Перед взором дверь, скорее, даже вход, потому как дверь – это полотно какого-либо материала и отделки, петли, скрипящие до боли в ушах или бесшумные, да так, что отворив створку, только ветер и сообразит, что получил свободу, и запор, он же замок, щеколда, задвижка или еще сотни две хитроумных приспособлений, ограничивающих желание одних вторгнуться в пределы других. Я же вижу на темном фоне окружающего меня пространства пульсирующее пятно бледно-серого оттенка.
– Это то, что я думаю? – обращаюсь я то ли к темноте, то ли к пятну.
– Да, – отвечает мне голос Ангела. – Это и есть врата к Всевышнему.
– И я могу войти?
– Можешь, – Ангел за спиной, я чувствую его благоуханное дыхание. – Но нужно открыть замок.
– Как, у меня нет ключа.
– Тебе надо представить образ Бога, и врата отворятся.
– Всего-навсего?
Ангел усмехнулся:
– Человек – торопливое существо, я уже говорил и в суждениях, и в деяниях.

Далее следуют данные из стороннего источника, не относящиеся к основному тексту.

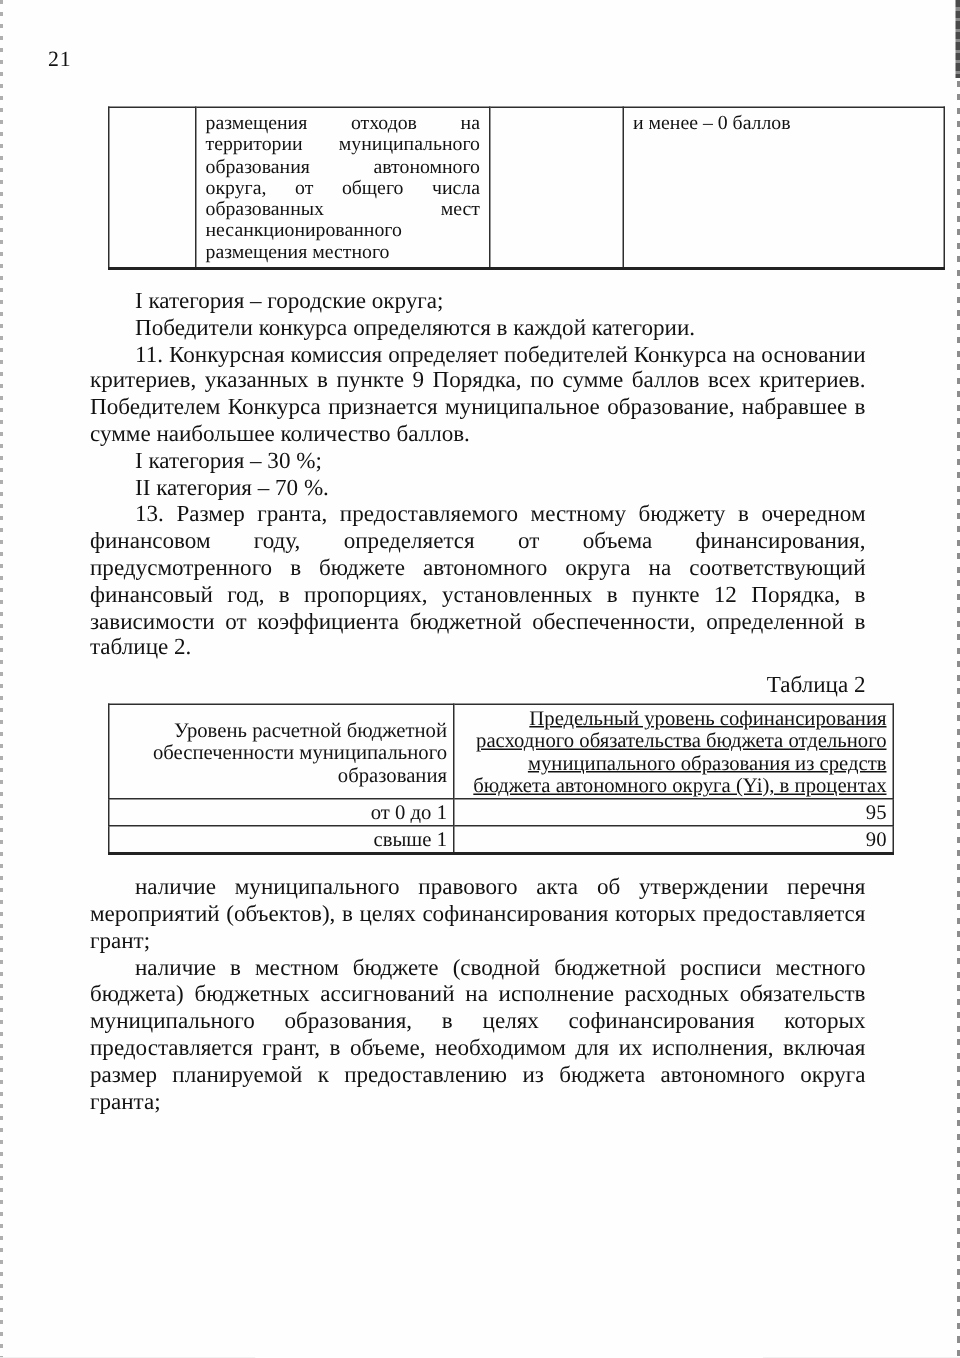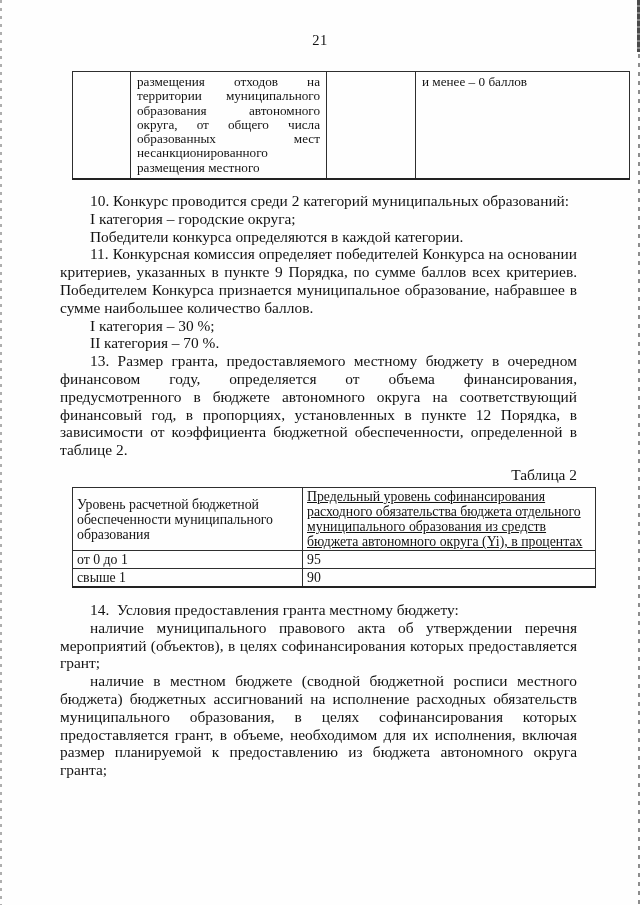--- a/index.html
+++ b/index.html
@@ -27,9 +27,10 @@
   }
   .page-number{
     padding-top:32px;
-    text-align:center;
+    text-align:left;
     font-size:14.5px;
     letter-spacing:.5px;
+    padding-left:32px;
   }
   
   .top-table{

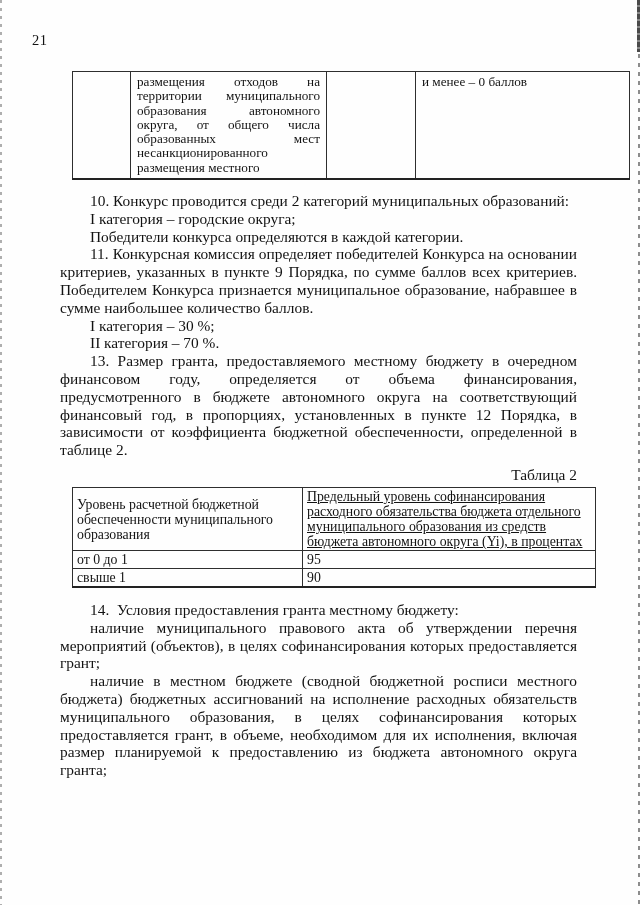--- a/index.html
+++ b/index.html
@@ -111,7 +111,6 @@
     </table>
 
   <div class="body-text">
-    <p>10. Конкурс проводится среди 2 категорий муниципальных образований:</p>
     <p>I категория – городские округа;</p>
     <p>Победители конкурса определяются в каждой категории.</p>
     <p>11. Конкурсная комиссия определяет победителей Конкурса на основании критериев, указанных в пункте 9 Порядка, по сумме баллов всех критериев. Победителем Конкурса признается муниципальное образование, набравшее в сумме наибольшее количество баллов.</p>

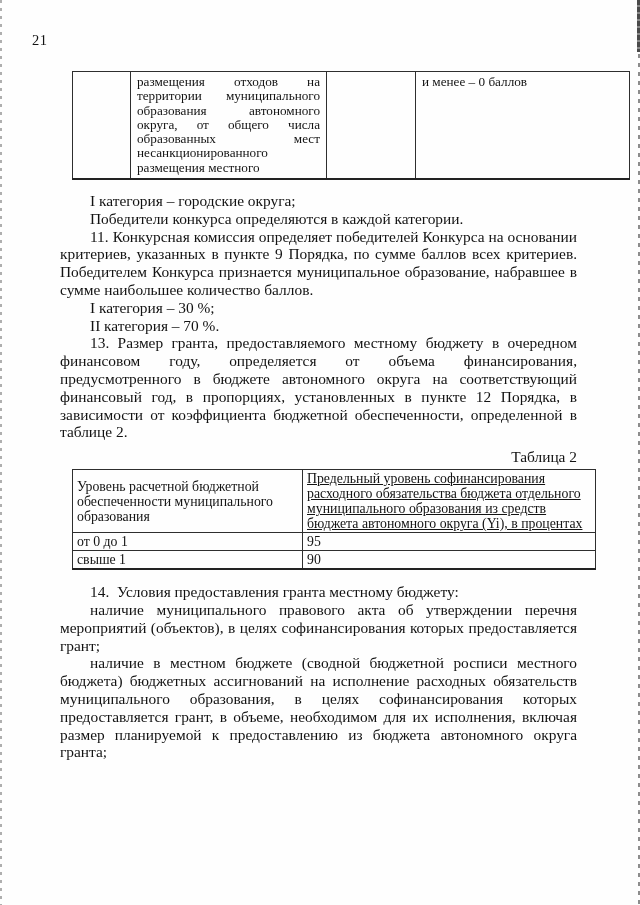--- a/index.html
+++ b/index.html
@@ -78,7 +78,7 @@
   .table2 th,.table2 td{
     border:1.2px solid #2e2e2e;
     font-weight:normal;
-    text-align:left;
+    text-align:right;
     padding:1px 4px;
     vertical-align:middle;
     margin-left:48px;

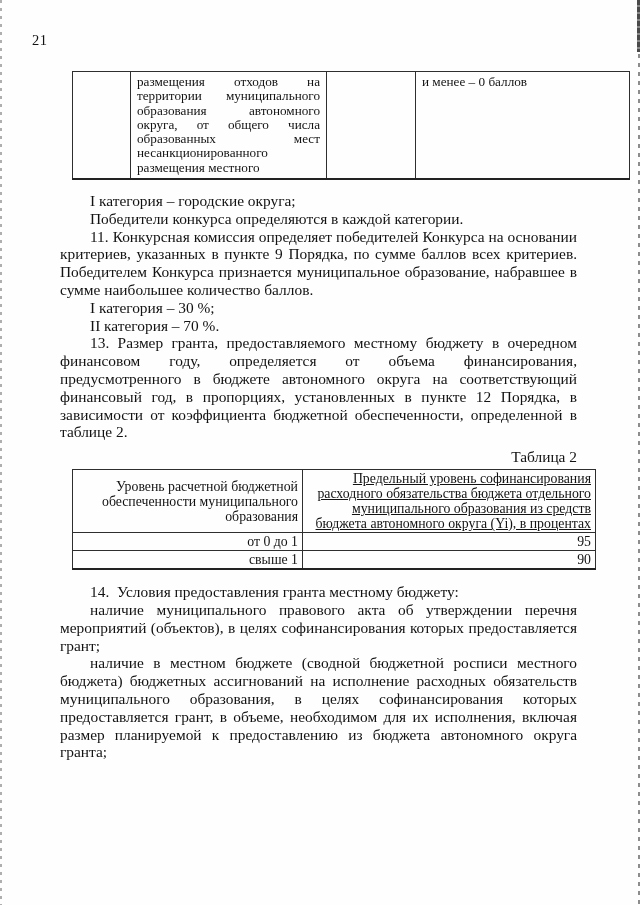--- a/index.html
+++ b/index.html
@@ -139,7 +139,6 @@
     </table>
 
   <div class="body-text body-text-2">
-    <p>14.&nbsp; Условия предоставления гранта местному бюджету:</p>
     <p>наличие муниципального правового акта об утверждении перечня мероприятий (объектов), в целях софинансирования которых предоставляется грант;</p>
     <p>наличие в местном бюджете (сводной бюджетной росписи местного бюджета) бюджетных ассигнований на исполнение расходных обязательств муниципального образования, в целях софинансирования которых предоставляется грант, в объеме, необходимом для их исполнения, включая размер планируемой к предоставлению из бюджета автономного округа гранта;</p>
   </div>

Природа подобного поведения определяется пониманием души краткосрочности пребывания в плотном теле, но, тем не менее, смотреть на это всегда смешно.
– А помимо безудержного веселья вы еще там, в облаках, чем-нибудь заняты? – обиделся я.
– Приглядываем за «клоунами», – отозвался из-за спины Ангел. – Не порвали бы рты от чрезмерного усердия, да не выскочили бы за арену, забывшись во флик-фляках.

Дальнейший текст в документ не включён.